REQUIREMENT: Omit the pictures, please, and give each record below again exactly.

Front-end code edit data
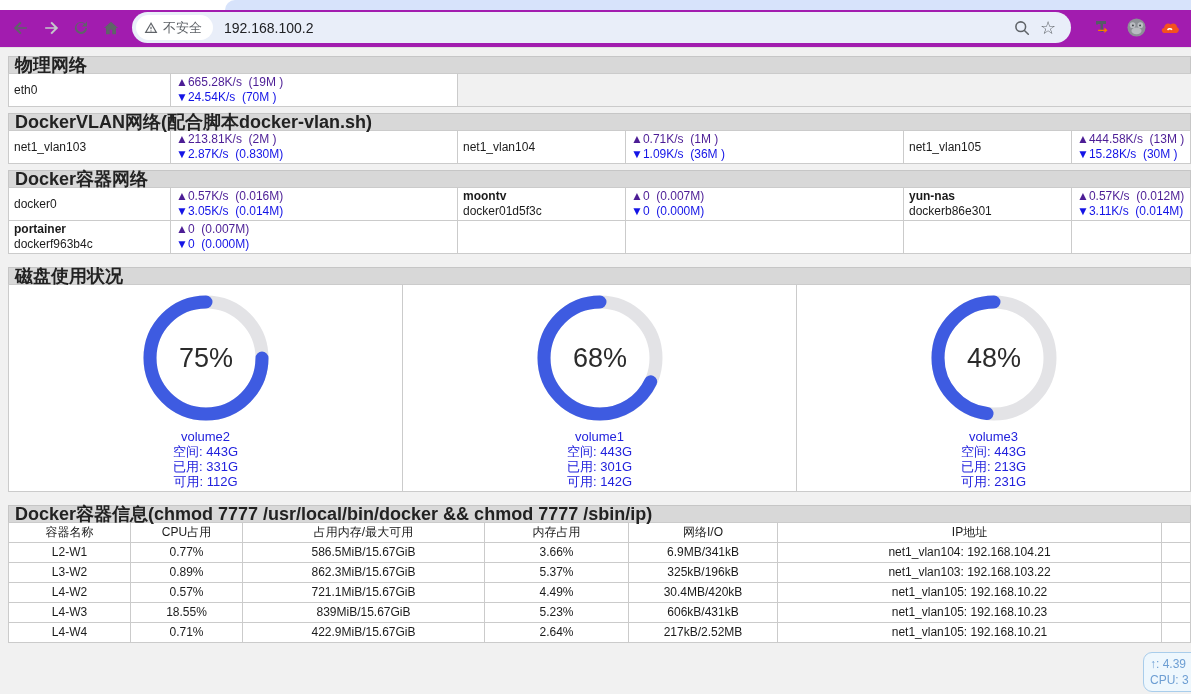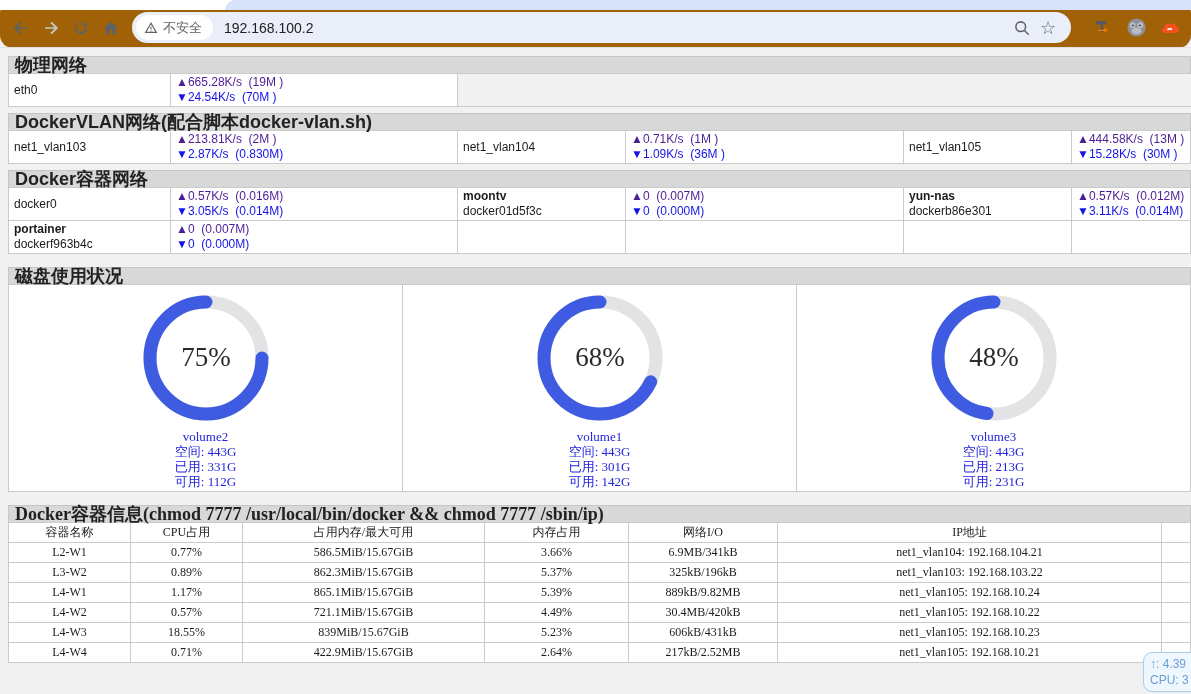--- a/index.html
+++ b/index.html
@@ -8,7 +8,7 @@
   #app { position:relative; width:1191px; height:694px; overflow:hidden; background:#f1f1f1; }
 
   
-  .chrome { background:#a16207;border-radius:13px; }
+  .chrome { background:#a21caf; }
   .tabstrip { height:10px; position:relative; background:#fff; }
   .tabstrip .accent { position:absolute; top:0; left:225px; right:0; height:10px; background:#d7e3fb; border-top-left-radius:10px; }
   .toolbar { height:38px; display:flex; align-items:center; padding:0 8px 2px 6px; border-bottom:1px solid #e3e3e3; }

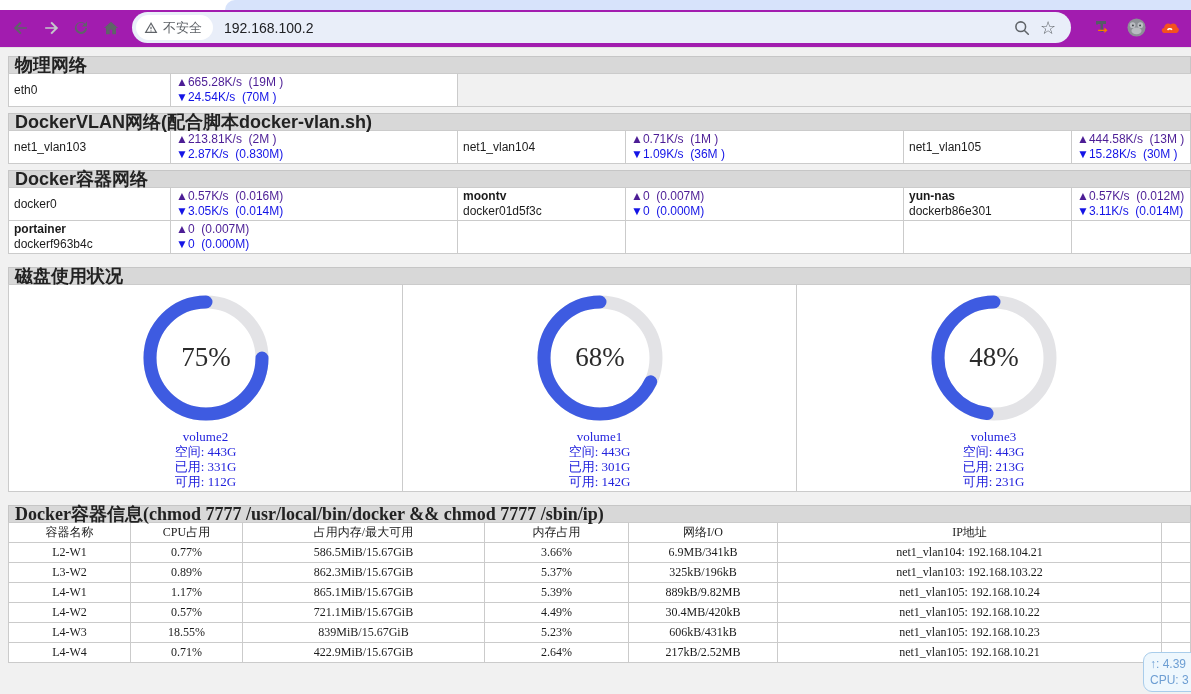--- a/index.html
+++ b/index.html
@@ -23,7 +23,7 @@
   
   .page { padding:8px 0 0 8px; }
   .sec { margin-bottom:6px; }
-  .mt-lg { margin-top:13px;font-family:Liberation Serif, serif; }
+  .mt-lg { margin-top:13px; }
   .sec-h { background:#d8d8d8; border:1px solid #c6c6c6; border-bottom:none; font-weight:700; font-size:18px; color:#222; padding:2px 6px; line-height:13px; height:17px; }
   table.net { width:100%; border-collapse:collapse; background:#fff; table-layout:fixed; }
   .net td { border:1px solid #cbcbcb; font-size:12px; color:#1b1b1b; padding:1px 5px; vertical-align:middle; line-height:15px; height:33px; overflow:hidden; }

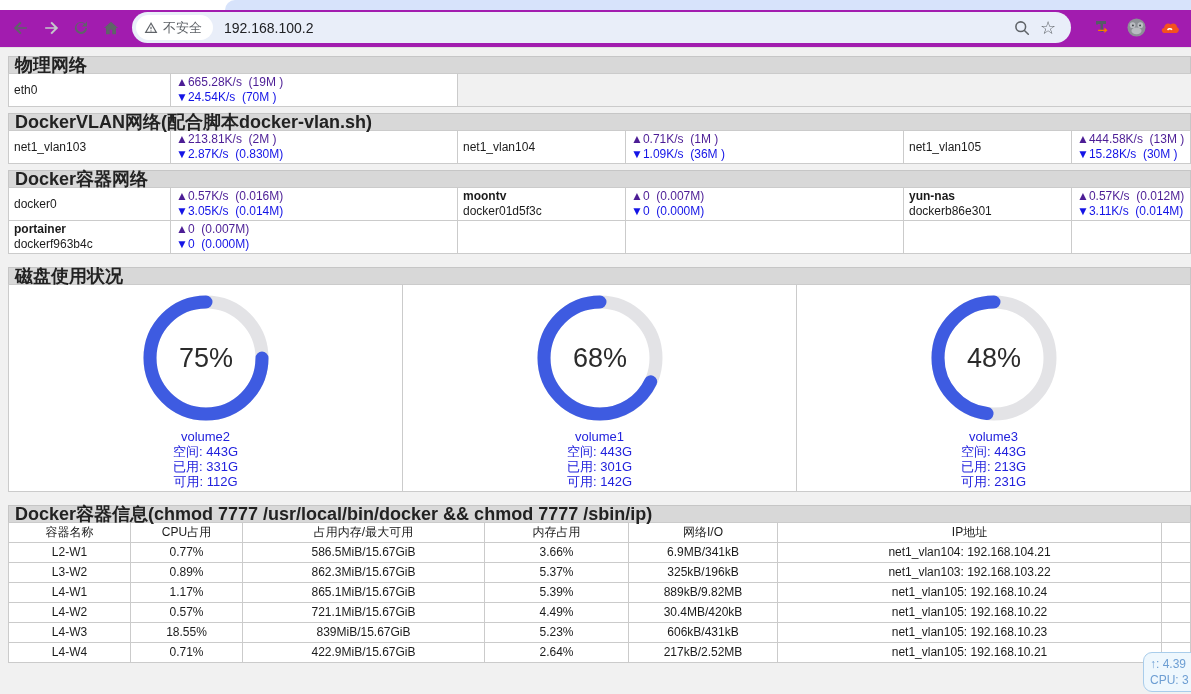--- a/index.html
+++ b/index.html
@@ -334,15 +334,6 @@
               <td></td>
             </tr>
             <tr>
-              <td>L4-W1</td>
-              <td>1.17%</td>
-              <td>865.1MiB/15.67GiB</td>
-              <td>5.39%</td>
-              <td>889kB/9.82MB</td>
-              <td>net1_vlan105:  192.168.10.24</td>
-              <td></td>
-            </tr>
-            <tr>
               <td>L4-W2</td>
               <td>0.57%</td>
               <td>721.1MiB/15.67GiB</td>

EXERCISE RESULT:
--- a/index.html
+++ b/index.html
@@ -8,7 +8,7 @@
   #app { position:relative; width:1191px; height:694px; overflow:hidden; background:#f1f1f1; }
 
   
-  .chrome { background:#a16207;border-radius:13px; }
+  .chrome { background:#a21caf; }
   .tabstrip { height:10px; position:relative; background:#fff; }
   .tabstrip .accent { position:absolute; top:0; left:225px; right:0; height:10px; background:#d7e3fb; border-top-left-radius:10px; }
   .toolbar { height:38px; display:flex; align-items:center; padding:0 8px 2px 6px; border-bottom:1px solid #e3e3e3; }

--- a/index.html
+++ b/index.html
@@ -23,7 +23,7 @@
   
   .page { padding:8px 0 0 8px; }
   .sec { margin-bottom:6px; }
-  .mt-lg { margin-top:13px;font-family:Liberation Serif, serif; }
+  .mt-lg { margin-top:13px; }
   .sec-h { background:#d8d8d8; border:1px solid #c6c6c6; border-bottom:none; font-weight:700; font-size:18px; color:#222; padding:2px 6px; line-height:13px; height:17px; }
   table.net { width:100%; border-collapse:collapse; background:#fff; table-layout:fixed; }
   .net td { border:1px solid #cbcbcb; font-size:12px; color:#1b1b1b; padding:1px 5px; vertical-align:middle; line-height:15px; height:33px; overflow:hidden; }

--- a/index.html
+++ b/index.html
@@ -334,15 +334,6 @@
               <td></td>
             </tr>
             <tr>
-              <td>L4-W1</td>
-              <td>1.17%</td>
-              <td>865.1MiB/15.67GiB</td>
-              <td>5.39%</td>
-              <td>889kB/9.82MB</td>
-              <td>net1_vlan105:  192.168.10.24</td>
-              <td></td>
-            </tr>
-            <tr>
               <td>L4-W2</td>
               <td>0.57%</td>
               <td>721.1MiB/15.67GiB</td>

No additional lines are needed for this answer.